Rencana ini terdengar seperti langkah maju, tetapi apakah ini cukup untuk mengatasi masalah pengangguran yang begitu kompleks?
Dan apakah ini solusi yang benar-benar menjawab kebutuhan tenaga kerja, terutama untuk para fresh graduate?
Tantangan Fresh Graduate di Era Kompetisi Ketat
Bagi para fresh graduate, dunia kerja sering terasa seperti labirin tanpa pintu keluar.
Mereka dipusingkan oleh sederet persyaratan perusahaan: pengalaman kerja (padahal baru lulus), skill teknis dan nonteknis, hingga kemampuan berbahasa asing.
Alhasil, banyak yang akhirnya menghabiskan waktu lebih lama di rumah, bukan untuk menyusun strategi karier, melainkan untuk membantu ibu bikin kue lebaran yang entah kapan datangnya.

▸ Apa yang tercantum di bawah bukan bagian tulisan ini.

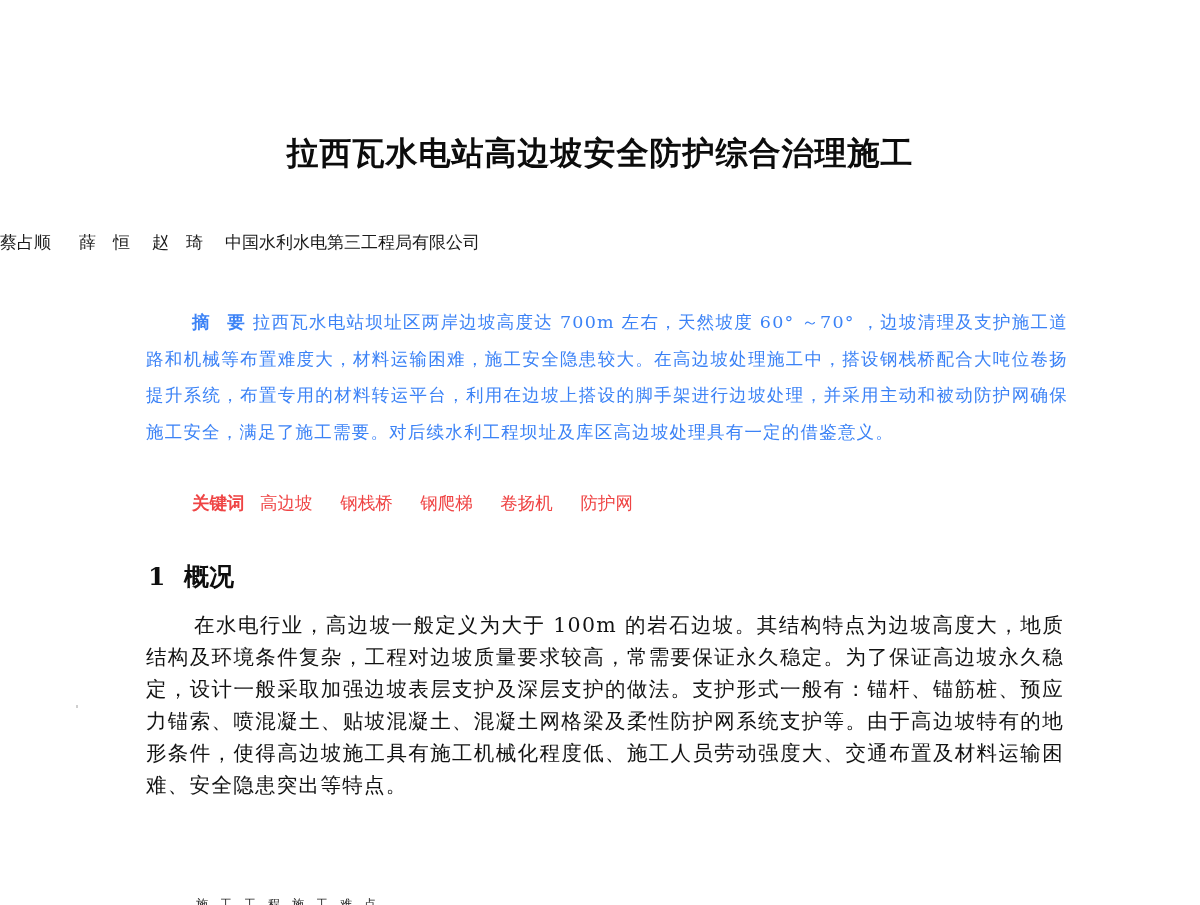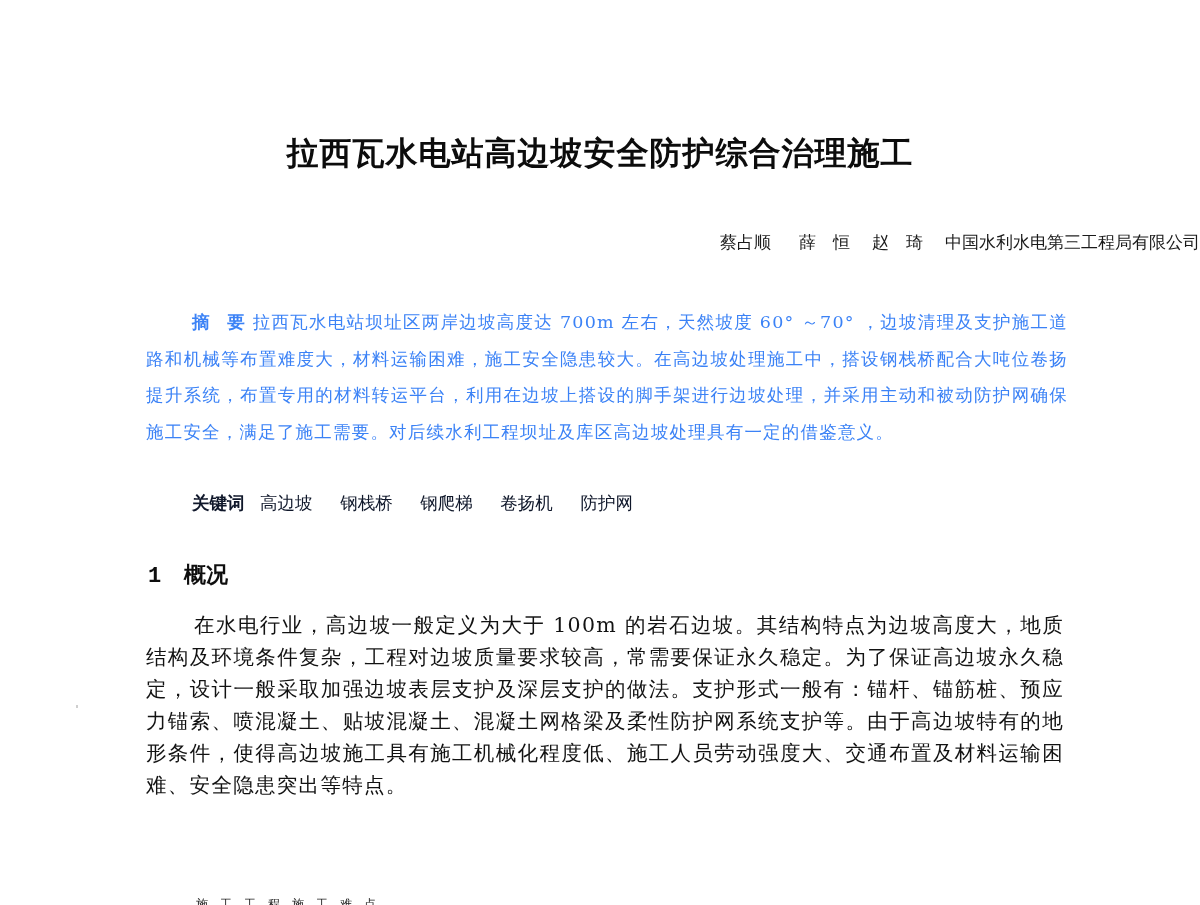--- a/index.html
+++ b/index.html
@@ -40,7 +40,7 @@
       left: 0;
       width: 1200px;
       top: 230px;
-      text-align: right;
+      text-align: left;
       font-size: 17px;
       line-height: 24px;
       color: #1a1a1a;

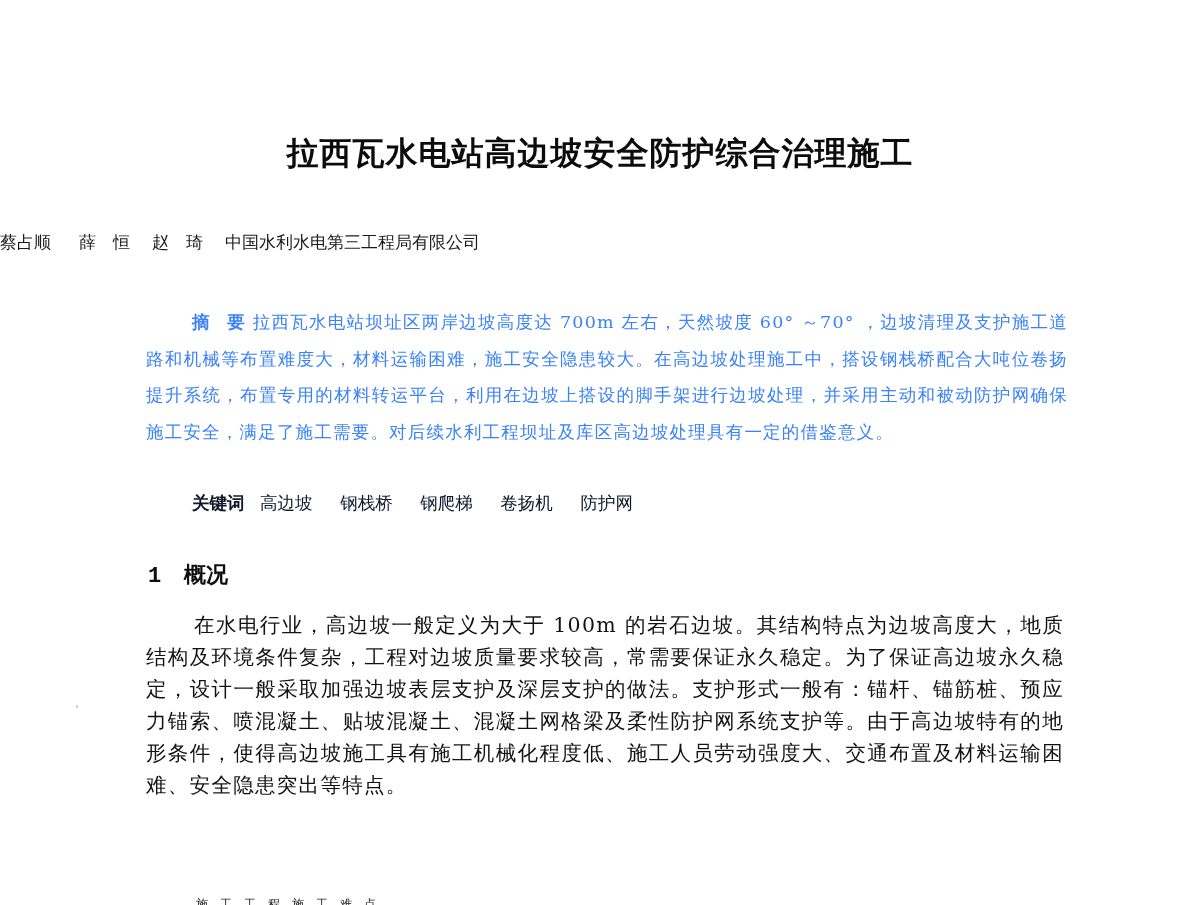--- a/index.html
+++ b/index.html
@@ -74,7 +74,7 @@
       top: 485px;
       font-size: 17.5px;
       line-height: 36px;
-      color: #0f172a;
+      color: #ef4444;
     }
     .keywords .label {
       font-weight: bold;

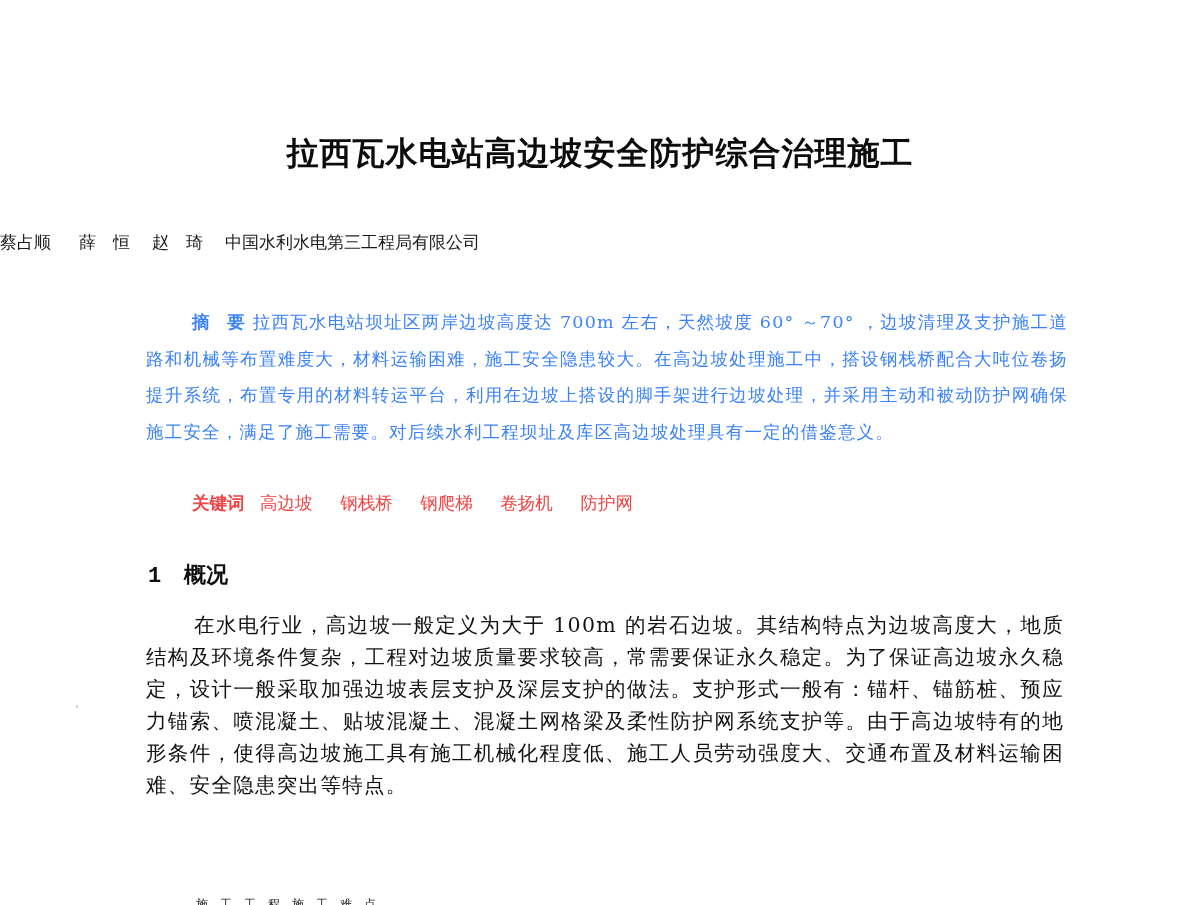--- a/index.html
+++ b/index.html
@@ -89,11 +89,10 @@
       position: absolute;
       left: 148px;
       top: 562px;
-      font-size: 22px;
+      font-size: 25px;
       font-weight: bold;
       line-height: 30px;
       color: #0e0e0e;
-      font-family: Liberation Mono, monospace;
     }
     .section-heading .num {
       display: inline-block;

Di sisi lain, para lulusan ini sering merasa tersesat karena dunia pendidikan belum sepenuhnya sinkron dengan kebutuhan industri.
Survei terbaru menunjukkan bahwa perusahaan mencari kandidat yang memiliki kemampuan komunikasi, kerja tim, serta keterampilan teknologi seperti penguasaan data dan analisis digital---hal-hal yang sering tidak diajarkan secara mendalam di kampus.
Dengan adanya job fair, Menaker ingin menjembatani kesenjangan ini. "Memberikan akses langsung kepada tenaga pencari kerja dengan perusahaan," ujarnya. Strategi ini tampaknya logis karena mempercepat proses rekrutmen.
Namun, kembali lagi kita berefleksi bahwa, bagaimana caranya memastikan bahwa job fair ini tepat sasaran dan benar-benar menjangkau mereka yang membutuhkan, terutama lulusan baru?
Apa yang Dibutuhkan Indonesia dari Fresh Graduate?
Tanpa keterampilan ini, job fair mingguan pun bisa terasa seperti membawa buku ke perang pedang---usaha ada, hasilnya nihil.